To what matters. To what you’ve already chosen. To yourself.
That shift has been quiet, but profound.
These days, I wake before dawn. Not because it’s optimal, but because it feels sacred. I sit. I breathe. I walk the dog as the light changes. These aren’t tasks to complete. They’re rituals to anchor me.
There’s nothing flashy about it. And that’s the point.
Spiritual life isn’t just the peaks — insight, awe, transcendence. It’s also the repetition. The turning back. The systems that hold you when you’re not sure what you believe, or when discipline feels distant.
In product leadership, we talk about “falling to the level of our systems.” That what we intend to do matters less than what our environment enables. The same is true of spiritual life. We don’t become grounded by willpower alone. We become grounded by rhythm.
And rhythms are built.
Over time. With attention. And yes—with systems.
There’s a sacredness in the mundane when it’s chosen.
A weekly review. A morning walk. A digital sabbath.
Not hacks, but hinges.
Small repeatable acts that keep your deeper intentions alive.
I’ve come to believe that designing systems is a spiritual responsibility. Not because it’s impressive, but because it’s honest. Life is messy. Intentions drift.

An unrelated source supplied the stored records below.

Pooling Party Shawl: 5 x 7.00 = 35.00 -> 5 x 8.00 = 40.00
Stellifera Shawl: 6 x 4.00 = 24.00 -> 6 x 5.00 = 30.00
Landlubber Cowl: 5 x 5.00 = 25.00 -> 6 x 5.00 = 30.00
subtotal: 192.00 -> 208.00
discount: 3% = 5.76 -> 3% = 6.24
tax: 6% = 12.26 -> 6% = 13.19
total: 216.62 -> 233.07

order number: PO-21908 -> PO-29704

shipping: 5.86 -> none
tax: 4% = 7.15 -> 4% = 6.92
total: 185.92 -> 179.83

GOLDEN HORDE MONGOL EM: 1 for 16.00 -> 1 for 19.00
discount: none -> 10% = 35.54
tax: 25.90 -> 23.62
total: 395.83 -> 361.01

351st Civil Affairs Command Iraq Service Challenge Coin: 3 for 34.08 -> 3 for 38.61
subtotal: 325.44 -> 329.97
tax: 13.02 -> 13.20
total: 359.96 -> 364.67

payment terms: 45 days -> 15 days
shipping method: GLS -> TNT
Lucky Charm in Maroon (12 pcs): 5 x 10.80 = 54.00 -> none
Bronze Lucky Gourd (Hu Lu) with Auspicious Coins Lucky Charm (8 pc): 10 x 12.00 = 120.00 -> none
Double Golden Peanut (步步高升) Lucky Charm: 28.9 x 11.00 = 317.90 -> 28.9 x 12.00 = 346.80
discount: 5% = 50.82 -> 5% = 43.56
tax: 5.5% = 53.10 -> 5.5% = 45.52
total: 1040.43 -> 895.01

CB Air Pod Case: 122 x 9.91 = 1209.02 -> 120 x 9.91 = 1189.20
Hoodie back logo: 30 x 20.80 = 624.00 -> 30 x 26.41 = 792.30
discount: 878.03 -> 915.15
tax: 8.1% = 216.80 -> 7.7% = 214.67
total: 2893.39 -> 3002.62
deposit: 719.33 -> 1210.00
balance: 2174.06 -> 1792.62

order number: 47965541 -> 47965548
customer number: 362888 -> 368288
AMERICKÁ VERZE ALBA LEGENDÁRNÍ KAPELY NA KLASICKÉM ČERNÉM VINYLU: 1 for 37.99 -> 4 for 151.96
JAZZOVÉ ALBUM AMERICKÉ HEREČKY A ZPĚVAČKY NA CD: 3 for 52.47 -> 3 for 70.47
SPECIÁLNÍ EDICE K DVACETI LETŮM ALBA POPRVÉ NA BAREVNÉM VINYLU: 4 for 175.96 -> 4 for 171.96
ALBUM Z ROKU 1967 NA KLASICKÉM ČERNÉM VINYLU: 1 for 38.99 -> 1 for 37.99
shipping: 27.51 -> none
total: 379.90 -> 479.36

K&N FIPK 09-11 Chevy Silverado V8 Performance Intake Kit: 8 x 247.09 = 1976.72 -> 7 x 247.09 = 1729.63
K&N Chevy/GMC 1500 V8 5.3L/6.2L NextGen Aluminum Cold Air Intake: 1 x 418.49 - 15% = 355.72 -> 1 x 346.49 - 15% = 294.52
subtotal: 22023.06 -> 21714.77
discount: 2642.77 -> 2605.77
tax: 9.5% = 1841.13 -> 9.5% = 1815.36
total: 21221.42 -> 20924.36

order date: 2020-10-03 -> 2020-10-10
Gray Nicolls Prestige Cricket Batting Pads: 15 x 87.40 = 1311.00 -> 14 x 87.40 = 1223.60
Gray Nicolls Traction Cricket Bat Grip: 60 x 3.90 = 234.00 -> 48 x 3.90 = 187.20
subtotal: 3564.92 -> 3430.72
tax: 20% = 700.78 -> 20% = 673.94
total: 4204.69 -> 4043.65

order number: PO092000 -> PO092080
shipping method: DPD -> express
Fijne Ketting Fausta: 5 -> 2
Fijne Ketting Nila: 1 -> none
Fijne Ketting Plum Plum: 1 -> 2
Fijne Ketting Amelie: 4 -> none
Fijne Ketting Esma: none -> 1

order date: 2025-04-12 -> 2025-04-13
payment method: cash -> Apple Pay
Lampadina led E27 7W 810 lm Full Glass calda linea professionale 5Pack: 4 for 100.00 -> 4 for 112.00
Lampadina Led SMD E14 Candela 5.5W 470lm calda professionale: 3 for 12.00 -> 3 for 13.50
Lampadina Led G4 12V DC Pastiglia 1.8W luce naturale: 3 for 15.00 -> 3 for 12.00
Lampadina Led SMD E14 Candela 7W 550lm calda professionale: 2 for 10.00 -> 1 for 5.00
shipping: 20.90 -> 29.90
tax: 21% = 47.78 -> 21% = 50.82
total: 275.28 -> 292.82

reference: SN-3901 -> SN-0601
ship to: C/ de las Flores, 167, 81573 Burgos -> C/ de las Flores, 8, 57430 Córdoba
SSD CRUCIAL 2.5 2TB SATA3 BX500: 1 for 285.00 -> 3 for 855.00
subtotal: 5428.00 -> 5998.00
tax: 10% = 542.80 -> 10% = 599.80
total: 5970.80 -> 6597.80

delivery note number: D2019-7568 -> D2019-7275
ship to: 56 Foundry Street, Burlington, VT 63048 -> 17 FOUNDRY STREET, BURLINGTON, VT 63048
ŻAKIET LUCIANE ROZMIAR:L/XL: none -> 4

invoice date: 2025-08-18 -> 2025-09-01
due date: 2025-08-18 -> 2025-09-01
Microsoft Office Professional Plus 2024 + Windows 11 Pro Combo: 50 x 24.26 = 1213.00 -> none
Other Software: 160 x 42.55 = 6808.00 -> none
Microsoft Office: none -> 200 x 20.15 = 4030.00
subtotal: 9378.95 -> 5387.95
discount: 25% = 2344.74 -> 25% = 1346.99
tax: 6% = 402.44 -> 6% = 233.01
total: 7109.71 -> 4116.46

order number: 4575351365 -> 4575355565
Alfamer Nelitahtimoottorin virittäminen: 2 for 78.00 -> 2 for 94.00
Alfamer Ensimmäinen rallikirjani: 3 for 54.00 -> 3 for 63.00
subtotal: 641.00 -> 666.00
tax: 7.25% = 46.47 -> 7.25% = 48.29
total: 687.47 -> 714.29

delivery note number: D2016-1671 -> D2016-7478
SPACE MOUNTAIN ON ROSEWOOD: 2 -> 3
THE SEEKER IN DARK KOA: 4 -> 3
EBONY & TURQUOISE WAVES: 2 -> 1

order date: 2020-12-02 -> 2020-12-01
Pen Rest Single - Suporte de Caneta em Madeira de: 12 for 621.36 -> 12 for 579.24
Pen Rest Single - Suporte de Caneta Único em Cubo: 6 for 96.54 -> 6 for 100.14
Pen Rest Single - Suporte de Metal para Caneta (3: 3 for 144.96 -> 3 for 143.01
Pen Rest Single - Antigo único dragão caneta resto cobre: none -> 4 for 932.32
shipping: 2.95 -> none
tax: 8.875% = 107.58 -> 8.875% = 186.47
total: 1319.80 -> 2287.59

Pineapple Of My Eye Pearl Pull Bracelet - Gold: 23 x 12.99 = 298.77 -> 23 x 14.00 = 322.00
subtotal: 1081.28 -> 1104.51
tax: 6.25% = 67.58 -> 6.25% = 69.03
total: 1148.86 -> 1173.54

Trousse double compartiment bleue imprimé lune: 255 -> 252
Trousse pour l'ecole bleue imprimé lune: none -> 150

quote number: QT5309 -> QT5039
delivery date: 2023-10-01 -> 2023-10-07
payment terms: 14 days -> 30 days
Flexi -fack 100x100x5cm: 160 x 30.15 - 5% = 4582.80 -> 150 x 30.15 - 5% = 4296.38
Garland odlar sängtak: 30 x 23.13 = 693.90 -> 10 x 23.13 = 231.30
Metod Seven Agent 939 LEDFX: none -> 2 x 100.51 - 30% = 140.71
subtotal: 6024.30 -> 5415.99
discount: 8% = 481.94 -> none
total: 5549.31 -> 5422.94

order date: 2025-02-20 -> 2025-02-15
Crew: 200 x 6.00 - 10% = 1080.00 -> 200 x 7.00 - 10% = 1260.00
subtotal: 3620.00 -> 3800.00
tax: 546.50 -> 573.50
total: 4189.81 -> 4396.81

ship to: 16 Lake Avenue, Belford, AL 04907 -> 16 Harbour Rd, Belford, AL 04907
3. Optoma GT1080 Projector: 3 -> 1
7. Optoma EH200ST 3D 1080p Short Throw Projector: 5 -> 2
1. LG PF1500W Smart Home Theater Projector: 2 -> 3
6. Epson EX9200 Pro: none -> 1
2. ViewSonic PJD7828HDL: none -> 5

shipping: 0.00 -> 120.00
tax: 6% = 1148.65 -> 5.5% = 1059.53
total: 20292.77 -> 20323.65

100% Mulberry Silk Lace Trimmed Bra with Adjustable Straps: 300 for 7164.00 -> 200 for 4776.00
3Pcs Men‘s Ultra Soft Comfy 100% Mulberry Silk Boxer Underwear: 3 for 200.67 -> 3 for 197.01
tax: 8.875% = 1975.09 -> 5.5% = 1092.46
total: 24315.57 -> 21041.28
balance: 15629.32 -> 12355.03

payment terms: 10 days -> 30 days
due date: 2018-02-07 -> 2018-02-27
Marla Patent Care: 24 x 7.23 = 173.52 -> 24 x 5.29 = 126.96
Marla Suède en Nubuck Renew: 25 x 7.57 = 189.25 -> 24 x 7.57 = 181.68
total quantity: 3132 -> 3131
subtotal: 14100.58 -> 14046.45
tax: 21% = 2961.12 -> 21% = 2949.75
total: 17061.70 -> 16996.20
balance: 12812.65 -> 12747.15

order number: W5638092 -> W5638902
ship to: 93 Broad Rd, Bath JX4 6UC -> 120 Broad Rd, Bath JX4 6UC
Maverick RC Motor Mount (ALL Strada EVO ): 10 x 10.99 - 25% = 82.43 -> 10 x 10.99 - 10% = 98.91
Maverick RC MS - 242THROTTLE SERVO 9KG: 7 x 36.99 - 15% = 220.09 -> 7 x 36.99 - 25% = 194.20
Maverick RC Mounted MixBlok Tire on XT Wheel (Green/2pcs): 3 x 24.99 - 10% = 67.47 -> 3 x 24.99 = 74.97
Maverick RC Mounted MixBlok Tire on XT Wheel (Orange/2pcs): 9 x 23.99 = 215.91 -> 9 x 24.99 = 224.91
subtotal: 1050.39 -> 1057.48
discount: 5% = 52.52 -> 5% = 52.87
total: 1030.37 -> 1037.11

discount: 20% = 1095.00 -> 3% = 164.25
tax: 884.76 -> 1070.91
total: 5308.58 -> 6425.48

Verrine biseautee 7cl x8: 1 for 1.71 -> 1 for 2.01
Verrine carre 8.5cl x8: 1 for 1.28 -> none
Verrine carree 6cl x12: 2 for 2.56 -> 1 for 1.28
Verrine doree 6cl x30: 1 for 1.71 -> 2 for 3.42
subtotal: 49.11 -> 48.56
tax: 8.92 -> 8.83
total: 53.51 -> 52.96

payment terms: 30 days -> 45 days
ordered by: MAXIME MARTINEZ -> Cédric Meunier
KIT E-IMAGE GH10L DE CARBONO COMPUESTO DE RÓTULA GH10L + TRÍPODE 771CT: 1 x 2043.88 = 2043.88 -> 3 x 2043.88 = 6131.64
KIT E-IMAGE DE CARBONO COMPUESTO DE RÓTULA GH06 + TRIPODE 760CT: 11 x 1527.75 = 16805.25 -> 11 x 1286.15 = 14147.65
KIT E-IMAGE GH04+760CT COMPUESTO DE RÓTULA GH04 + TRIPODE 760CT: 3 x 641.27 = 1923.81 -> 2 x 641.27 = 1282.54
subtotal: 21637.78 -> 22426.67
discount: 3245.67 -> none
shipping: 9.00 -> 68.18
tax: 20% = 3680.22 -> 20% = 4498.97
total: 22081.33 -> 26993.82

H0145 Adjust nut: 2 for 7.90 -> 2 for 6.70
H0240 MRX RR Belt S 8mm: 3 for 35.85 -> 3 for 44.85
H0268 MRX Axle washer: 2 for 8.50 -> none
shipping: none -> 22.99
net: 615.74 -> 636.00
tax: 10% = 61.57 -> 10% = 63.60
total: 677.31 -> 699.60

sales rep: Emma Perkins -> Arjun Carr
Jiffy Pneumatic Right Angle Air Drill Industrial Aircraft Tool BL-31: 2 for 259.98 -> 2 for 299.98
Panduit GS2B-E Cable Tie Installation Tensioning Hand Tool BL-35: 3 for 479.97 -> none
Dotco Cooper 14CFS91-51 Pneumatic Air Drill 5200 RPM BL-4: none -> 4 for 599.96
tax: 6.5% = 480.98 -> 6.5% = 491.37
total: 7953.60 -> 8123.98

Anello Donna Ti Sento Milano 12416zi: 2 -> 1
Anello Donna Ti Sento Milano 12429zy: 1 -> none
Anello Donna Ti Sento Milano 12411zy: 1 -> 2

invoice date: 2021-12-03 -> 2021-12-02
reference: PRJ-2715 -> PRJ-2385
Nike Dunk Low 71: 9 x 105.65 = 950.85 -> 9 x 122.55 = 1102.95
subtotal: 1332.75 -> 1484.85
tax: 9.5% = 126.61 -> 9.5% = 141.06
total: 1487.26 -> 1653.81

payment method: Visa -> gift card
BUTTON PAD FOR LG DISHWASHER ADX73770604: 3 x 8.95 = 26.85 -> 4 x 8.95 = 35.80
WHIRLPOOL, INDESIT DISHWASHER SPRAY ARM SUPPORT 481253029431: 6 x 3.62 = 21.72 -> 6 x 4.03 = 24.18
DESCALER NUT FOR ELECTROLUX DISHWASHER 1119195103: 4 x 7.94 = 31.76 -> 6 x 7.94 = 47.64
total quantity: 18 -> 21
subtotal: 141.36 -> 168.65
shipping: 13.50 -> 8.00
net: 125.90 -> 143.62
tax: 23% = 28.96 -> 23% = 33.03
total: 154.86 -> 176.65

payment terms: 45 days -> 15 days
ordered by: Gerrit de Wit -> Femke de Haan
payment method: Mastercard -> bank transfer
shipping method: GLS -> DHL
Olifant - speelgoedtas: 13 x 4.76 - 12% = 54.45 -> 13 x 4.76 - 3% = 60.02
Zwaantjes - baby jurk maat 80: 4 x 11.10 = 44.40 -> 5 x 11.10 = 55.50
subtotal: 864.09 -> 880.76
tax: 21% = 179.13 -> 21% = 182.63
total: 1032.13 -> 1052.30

Our higher self doesn’t always lead.
But a well-built system can make it easier to return.
And maybe that’s the work—not to push harder, but to be held better.
Not to transcend chaos, but to compost it.
So now, when I map a habit or sketch a new routine, I ask different questions.
Not “How can I optimise this?”
But: “What kind of person does this help me become?”
“Who or what does this honour?”
“Can I build something simple enough to keep showing up to?”
Because in the end, a system isn’t just a structure.
It’s a statement of belief.
And when built with care, it’s a quiet kind of faith.
Still thinking.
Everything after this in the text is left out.